_Excerpted data_.

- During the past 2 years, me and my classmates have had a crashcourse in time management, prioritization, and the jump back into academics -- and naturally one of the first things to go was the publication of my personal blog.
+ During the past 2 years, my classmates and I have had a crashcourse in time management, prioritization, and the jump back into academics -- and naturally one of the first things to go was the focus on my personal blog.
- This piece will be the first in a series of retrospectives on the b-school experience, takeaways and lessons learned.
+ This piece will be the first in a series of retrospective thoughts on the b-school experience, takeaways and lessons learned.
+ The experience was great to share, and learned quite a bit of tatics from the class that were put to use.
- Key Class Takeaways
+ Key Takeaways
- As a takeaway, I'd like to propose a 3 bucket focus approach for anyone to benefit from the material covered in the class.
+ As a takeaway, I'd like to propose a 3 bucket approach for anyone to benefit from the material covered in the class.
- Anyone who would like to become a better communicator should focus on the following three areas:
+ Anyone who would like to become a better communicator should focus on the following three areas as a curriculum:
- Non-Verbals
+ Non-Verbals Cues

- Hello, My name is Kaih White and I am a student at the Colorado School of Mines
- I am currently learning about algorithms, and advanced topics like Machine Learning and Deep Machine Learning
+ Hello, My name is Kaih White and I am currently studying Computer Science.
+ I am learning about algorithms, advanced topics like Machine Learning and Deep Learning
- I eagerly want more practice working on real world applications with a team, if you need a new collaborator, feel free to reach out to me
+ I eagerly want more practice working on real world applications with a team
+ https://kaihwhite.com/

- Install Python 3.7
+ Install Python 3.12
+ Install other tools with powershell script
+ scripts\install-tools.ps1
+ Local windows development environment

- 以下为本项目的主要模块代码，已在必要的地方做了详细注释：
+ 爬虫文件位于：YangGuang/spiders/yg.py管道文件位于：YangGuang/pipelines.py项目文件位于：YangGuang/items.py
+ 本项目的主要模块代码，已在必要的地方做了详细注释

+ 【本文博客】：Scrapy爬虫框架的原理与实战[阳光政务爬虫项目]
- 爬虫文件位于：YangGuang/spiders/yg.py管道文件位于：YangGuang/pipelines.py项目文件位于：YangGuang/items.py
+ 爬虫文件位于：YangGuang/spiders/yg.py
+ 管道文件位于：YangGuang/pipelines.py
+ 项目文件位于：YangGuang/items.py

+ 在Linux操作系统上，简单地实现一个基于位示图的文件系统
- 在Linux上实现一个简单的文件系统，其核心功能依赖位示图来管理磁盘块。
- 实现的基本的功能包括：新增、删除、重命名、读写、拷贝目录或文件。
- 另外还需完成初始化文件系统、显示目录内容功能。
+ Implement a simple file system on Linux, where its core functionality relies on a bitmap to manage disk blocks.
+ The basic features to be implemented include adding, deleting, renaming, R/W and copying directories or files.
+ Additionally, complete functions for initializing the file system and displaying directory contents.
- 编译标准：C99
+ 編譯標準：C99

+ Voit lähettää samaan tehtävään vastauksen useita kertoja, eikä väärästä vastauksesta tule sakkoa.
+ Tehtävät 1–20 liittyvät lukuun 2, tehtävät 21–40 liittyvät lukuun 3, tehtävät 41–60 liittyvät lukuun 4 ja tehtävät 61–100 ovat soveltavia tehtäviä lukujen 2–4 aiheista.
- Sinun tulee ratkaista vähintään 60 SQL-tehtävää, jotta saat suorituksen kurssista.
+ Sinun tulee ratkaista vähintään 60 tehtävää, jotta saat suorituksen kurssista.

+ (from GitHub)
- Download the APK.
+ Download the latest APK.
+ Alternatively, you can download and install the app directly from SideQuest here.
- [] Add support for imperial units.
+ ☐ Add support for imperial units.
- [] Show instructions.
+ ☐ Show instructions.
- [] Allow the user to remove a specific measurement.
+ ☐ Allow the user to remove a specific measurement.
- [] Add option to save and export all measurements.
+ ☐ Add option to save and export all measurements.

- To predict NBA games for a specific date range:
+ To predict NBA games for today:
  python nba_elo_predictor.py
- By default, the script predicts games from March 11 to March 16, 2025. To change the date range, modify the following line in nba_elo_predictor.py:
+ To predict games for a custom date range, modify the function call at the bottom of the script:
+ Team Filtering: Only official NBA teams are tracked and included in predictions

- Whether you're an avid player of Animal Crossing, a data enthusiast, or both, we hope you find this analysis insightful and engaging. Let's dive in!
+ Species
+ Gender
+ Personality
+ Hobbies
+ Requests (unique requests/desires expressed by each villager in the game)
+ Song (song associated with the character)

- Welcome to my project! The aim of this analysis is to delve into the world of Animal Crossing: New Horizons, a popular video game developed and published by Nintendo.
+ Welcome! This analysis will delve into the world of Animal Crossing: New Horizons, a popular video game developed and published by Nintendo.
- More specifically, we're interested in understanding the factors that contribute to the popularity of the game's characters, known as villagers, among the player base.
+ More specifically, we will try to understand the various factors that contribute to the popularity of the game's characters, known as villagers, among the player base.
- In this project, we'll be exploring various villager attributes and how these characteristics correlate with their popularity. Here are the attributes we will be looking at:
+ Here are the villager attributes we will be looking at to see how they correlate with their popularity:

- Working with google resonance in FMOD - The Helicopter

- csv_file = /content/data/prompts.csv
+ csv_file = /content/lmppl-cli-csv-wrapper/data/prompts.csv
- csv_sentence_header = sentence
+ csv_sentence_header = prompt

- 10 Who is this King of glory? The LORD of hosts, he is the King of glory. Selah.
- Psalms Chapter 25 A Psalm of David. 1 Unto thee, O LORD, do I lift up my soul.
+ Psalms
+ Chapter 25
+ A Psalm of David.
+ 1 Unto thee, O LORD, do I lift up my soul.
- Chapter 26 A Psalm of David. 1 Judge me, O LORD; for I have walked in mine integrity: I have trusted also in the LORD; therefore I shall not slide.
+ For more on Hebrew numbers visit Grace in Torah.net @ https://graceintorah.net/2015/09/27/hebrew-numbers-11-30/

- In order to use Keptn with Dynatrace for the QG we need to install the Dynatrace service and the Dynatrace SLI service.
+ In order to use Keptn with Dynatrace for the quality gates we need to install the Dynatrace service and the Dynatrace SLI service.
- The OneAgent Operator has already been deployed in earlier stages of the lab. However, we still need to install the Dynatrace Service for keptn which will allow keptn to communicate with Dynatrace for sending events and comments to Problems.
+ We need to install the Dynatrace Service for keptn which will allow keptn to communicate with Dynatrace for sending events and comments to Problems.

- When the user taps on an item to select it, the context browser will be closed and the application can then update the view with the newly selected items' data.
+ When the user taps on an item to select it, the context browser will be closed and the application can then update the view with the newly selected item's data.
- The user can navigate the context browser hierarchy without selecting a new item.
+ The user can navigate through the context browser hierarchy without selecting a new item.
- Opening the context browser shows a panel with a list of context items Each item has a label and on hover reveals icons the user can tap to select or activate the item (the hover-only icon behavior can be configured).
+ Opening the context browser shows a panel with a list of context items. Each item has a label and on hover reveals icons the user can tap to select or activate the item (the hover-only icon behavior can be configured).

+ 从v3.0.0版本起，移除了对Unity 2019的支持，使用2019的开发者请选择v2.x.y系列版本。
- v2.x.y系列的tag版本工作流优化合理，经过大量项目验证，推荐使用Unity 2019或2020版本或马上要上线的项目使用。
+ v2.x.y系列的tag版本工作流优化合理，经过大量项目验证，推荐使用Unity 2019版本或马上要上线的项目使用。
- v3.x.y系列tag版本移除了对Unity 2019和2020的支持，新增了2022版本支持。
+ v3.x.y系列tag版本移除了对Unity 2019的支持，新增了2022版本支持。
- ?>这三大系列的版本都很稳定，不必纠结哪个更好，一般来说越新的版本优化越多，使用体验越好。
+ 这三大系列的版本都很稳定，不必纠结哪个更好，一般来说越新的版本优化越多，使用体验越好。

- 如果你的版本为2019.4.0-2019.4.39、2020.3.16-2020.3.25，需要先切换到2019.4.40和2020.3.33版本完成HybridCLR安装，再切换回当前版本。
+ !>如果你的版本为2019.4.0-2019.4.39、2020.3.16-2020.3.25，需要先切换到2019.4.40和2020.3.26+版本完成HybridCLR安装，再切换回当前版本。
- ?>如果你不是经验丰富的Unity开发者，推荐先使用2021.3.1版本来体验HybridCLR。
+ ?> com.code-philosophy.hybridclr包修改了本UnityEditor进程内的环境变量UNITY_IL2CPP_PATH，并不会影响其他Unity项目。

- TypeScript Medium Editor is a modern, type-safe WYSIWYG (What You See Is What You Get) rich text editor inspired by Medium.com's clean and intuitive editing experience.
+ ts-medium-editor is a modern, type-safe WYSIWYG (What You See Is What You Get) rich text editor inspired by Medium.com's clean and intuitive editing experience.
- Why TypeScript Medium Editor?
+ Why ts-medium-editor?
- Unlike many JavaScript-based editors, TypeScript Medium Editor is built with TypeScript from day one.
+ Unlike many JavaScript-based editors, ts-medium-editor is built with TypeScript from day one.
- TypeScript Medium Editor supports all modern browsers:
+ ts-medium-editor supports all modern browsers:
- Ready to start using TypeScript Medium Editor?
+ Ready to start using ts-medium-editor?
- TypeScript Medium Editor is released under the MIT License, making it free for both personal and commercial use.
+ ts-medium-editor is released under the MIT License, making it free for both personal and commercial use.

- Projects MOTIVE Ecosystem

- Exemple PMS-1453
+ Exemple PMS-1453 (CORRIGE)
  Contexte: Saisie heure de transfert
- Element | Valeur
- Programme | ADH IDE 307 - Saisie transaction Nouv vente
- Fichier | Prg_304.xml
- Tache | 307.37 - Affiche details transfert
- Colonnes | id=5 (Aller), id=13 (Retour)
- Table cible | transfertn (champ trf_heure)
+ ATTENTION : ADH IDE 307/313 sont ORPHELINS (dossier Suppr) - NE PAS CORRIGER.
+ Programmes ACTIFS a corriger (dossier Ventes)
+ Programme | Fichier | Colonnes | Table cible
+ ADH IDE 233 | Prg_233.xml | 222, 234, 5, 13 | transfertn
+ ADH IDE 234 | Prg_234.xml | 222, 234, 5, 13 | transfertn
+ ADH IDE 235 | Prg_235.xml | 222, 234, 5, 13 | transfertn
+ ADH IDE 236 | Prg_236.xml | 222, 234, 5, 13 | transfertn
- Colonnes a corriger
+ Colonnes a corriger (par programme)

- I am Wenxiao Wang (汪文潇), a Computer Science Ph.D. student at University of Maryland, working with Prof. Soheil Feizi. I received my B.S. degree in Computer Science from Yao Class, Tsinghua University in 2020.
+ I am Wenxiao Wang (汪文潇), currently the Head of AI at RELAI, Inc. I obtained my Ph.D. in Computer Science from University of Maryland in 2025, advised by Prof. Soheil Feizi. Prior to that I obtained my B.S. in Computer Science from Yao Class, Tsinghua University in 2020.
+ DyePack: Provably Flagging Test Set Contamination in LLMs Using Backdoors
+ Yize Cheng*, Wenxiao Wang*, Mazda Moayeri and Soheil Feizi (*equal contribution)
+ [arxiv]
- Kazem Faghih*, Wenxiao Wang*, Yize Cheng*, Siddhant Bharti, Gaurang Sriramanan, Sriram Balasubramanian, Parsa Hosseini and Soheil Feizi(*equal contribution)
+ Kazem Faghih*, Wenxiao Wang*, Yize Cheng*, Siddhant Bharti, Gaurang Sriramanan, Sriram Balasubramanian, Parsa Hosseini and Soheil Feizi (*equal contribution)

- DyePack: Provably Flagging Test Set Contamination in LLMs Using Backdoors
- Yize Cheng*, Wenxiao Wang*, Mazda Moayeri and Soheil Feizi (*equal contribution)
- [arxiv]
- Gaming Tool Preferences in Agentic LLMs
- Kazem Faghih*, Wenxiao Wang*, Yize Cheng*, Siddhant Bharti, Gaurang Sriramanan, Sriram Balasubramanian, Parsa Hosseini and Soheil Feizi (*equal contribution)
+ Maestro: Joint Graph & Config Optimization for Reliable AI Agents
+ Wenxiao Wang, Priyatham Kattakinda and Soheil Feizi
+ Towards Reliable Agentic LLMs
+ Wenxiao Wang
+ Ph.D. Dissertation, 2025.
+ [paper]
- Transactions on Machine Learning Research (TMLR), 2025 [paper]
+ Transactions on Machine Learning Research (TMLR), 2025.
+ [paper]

_Task directions_.
Please restate, word for word, the lines of the entries that run from the first line through the one holding "on my personal blog.", and add nothing.

_Your solution_.
- During the past 2 years, me and my classmates have had a crashcourse in time management, prioritization, and the jump back into academics -- and naturally one of the first things to go was the publication of my personal blog.
+ During the past 2 years, my classmates and I have had a crashcourse in time management, prioritization, and the jump back into academics -- and naturally one of the first things to go was the focus on my personal blog.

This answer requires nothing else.